«Casanova era celante en el servicio
pero ardiente en la explicación.»
FRANCESC DE CASTELLVÍ, Narraciones históricas
Los catalanes somos tan extraños que en lugar de adorar a un héroe, un guerrero valiente, un brillante general o a un santo, rendimos homenaje público a nuestras instituciones, reglamentos y normas. Una devoción, una fe civil podríamos decir.
Dentro de este contexto se entiende por ejemplo el «culto» al president Companys. De él no se conmemora la gestión, siempre discutible. El hecho es que fue fusilado como presidente electo de la Generalitat. Su persona es irrelevante, morir encarnando la institución es determinante.
Rafael Casanova es otro de esos héroes civiles. Hoy en día que en la Cataluña indepe hay tantas y tan cualificadas voces que quieren sustituir su figura por otras más trágicas como Villarroel o aventureras como Moragues, yo me declaro públicamente fan de Casanova.
Casanova era un abogado que fue insaculado. Es decir, su nombre estaba entre otros muchos en una bolsa. Alguien metió la manita y salió elegido como Conseller en Cap en el peor momento, 1714. Él, un cincuentón de muy mal carácter, nada popular, con una buena biblioteca y pleitos aburridos, pasaba de golpe a ser el líder militar de una ciudad asediada por dos imperios. Tuvo que aprender de fortificaciones, negociar en las tumultuosas asambleas y mantener el ánimo. De hecho él votó por la rendición, pero la mayoría votó resistencia y Casanova, héroe civil, se plegó a los deseos de la asamblea. Casanova fue al frente, pero al cabo de media hora ya le habían herido. Desposeído e incautadas sus rentas (160 libras, nada del otro jueves) demostró su verdadera heroicidad. Siguió viviendo como un ciudadano normal, en Barcelona, sin reclamar ni gloria ni protagonismo. Muchos patriotas le reprochan este comportamiento y argumentan que en ninguna nación se ha visto que el héroe cuelgue los trastos y se vuelva al sofá de casa. Pero esto de morir joven y por la patria solo lo pueden permitir los países populosos, grandes e imperiales. Cataluña es demasiado pequeña para este tipo de frivolidades. La obligación del héroe catalán es vivir muchos años. Bajo las bombas borbónicas o bajo los recortes del conseller MasColell, no importa. Casanova hizo el único acto heroico que se nos permite a los catalanes: ser. Reabrió el despacho, dirimió pleitos, crió al hijo, lo casó bien, se jubiló, se fue a la casita de campo y murió viejo: heroísmo catalán. Un héroe don nadie. Un ciudadano a quien el azar y su país le piden que sirva. Él acepta el berenjenal por pura moral cívica y, acabado su mandato (eran de un año), regresa al común. No hay retratos, ni panegíricos, ni odas. Le tocó a él y cumplió. Era el hombre que encarnaba la institución, y con ella la libertad. Por eso lo recordamos. Sus cualidades personales se resumen en una: responsabilidad civil.

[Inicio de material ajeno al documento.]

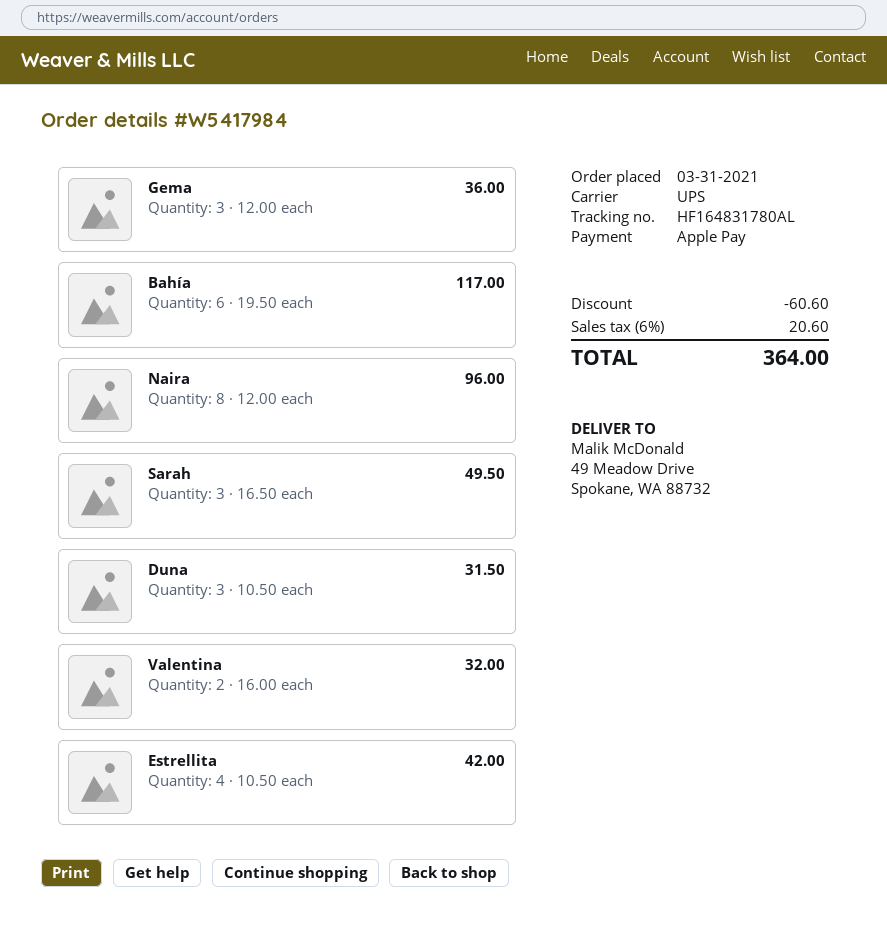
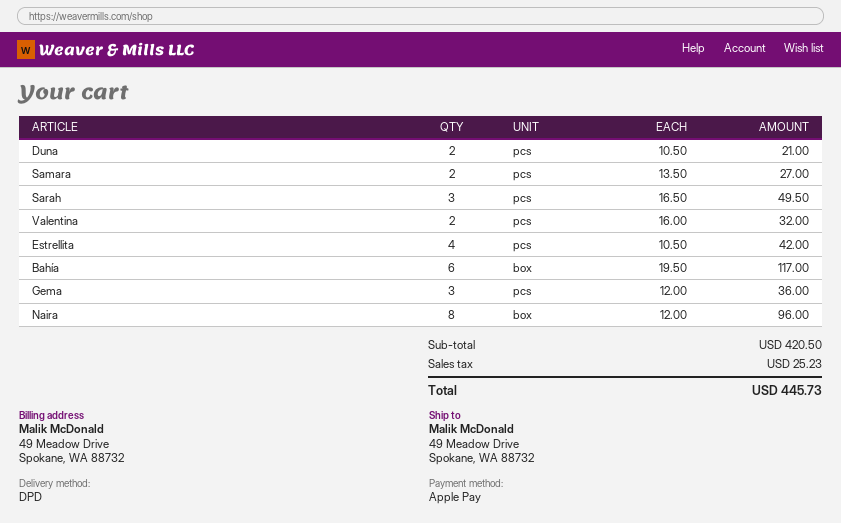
shipping method: UPS -> DPD
Duna: 3 x 10.50 = 31.50 -> 2 x 10.50 = 21.00
Samara: none -> 2 x 13.50 = 27.00
discount: 60.60 -> none
tax: 20.60 -> 25.23
total: 364.00 -> 445.73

Años después de la derrota, Castellví, que historió el desastre, le pidió a Casanova que explicase su versión: «No quiero más saber de cuentos pasados; únicamente deseo estar en mi casa con quietud, desengañado de lo que es mundo, y acabar mis tristes días con sosiego». Un héroe catalán es siempre un héroe desengañado.